Please output all of the entries exactly and omit any images they hold.
*** Opening Given records ***
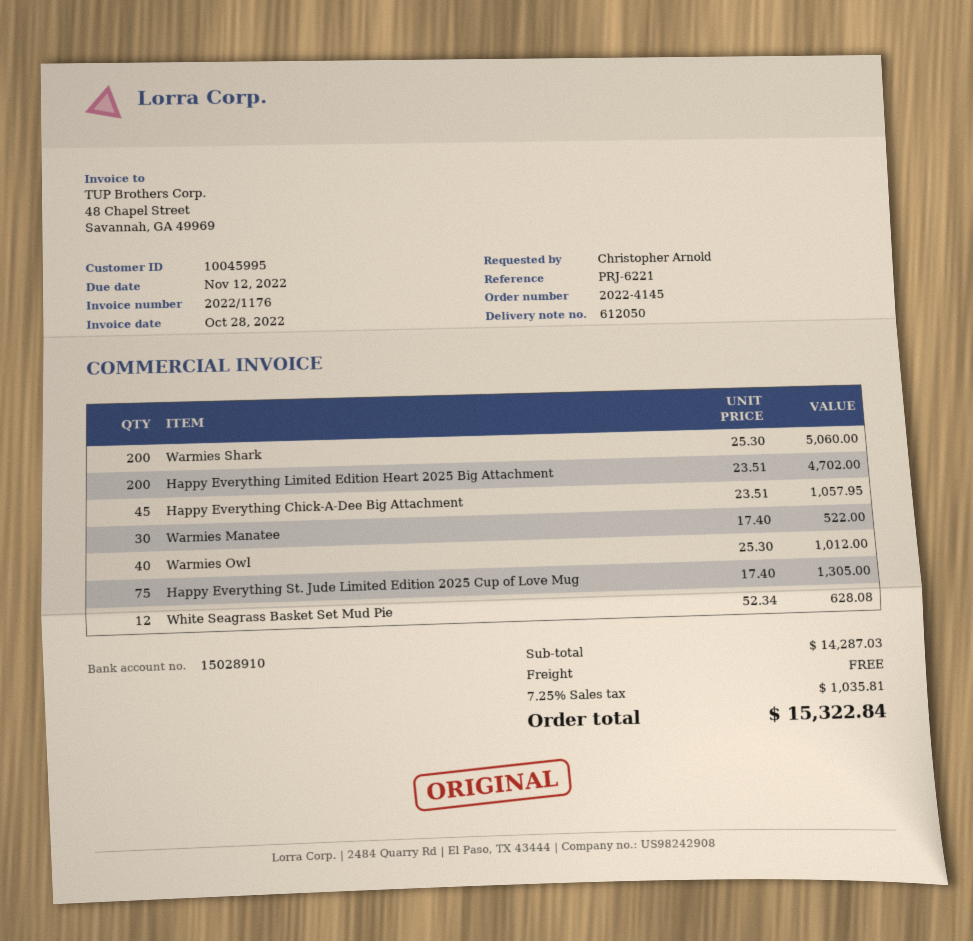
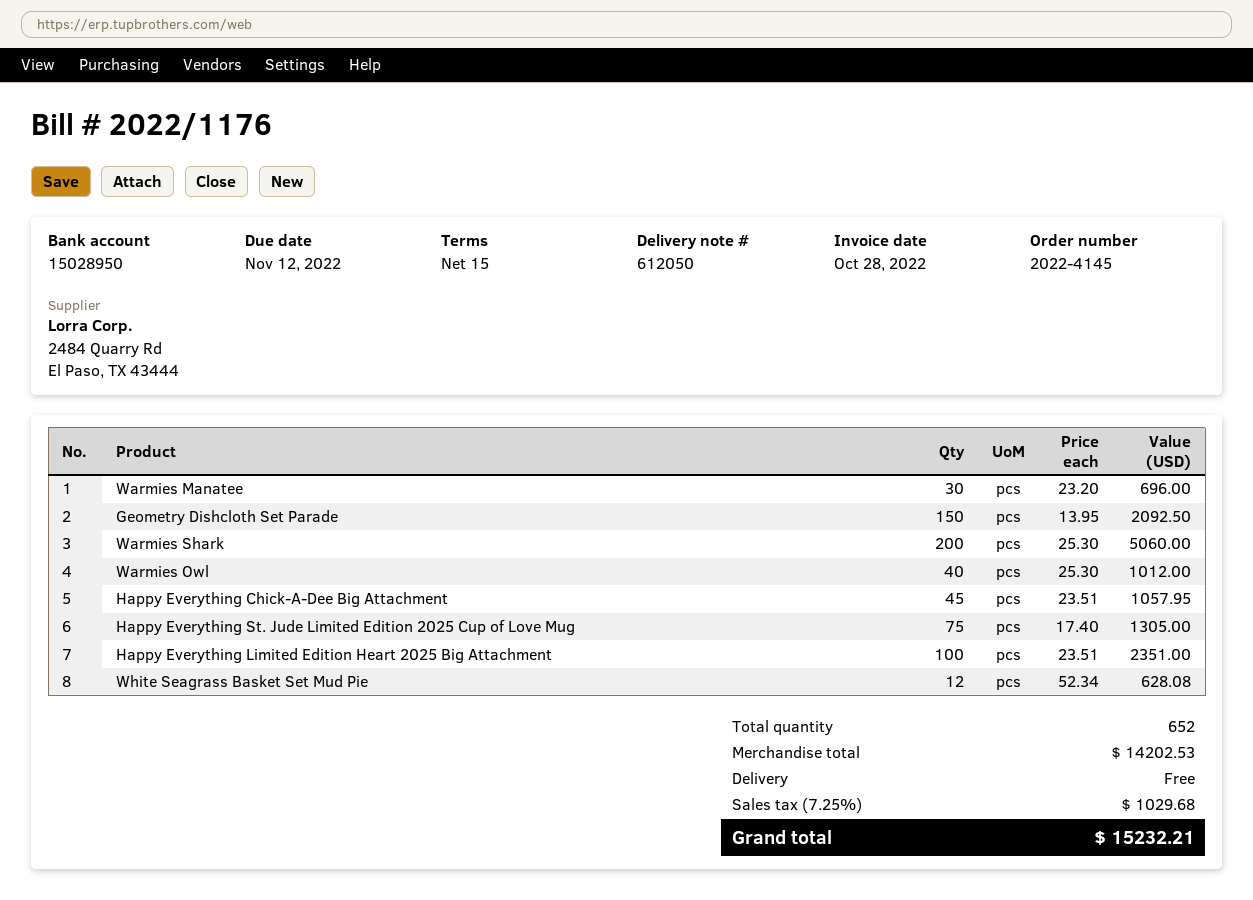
bank account: 15028910 -> 15028950
Happy Everything Limited Edition Heart 2025 Big Attachment: 200 x 23.51 = 4702.00 -> 100 x 23.51 = 2351.00
Warmies Manatee: 30 x 17.40 = 522.00 -> 30 x 23.20 = 696.00
Geometry Dishcloth Set Parade: none -> 150 x 13.95 = 2092.50
subtotal: 14287.03 -> 14202.53
tax: 7.25% = 1035.81 -> 7.25% = 1029.68
total: 15322.84 -> 15232.21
*** Closing Given records ***
Task solution ->
bank account: 15028910 -> 15028950
Happy Everything Limited Edition Heart 2025 Big Attachment: 200 x 23.51 = 4702.00 -> 100 x 23.51 = 2351.00
Warmies Manatee: 30 x 17.40 = 522.00 -> 30 x 23.20 = 696.00
Geometry Dishcloth Set Parade: none -> 150 x 13.95 = 2092.50
subtotal: 14287.03 -> 14202.53
tax: 7.25% = 1035.81 -> 7.25% = 1029.68
total: 15322.84 -> 15232.21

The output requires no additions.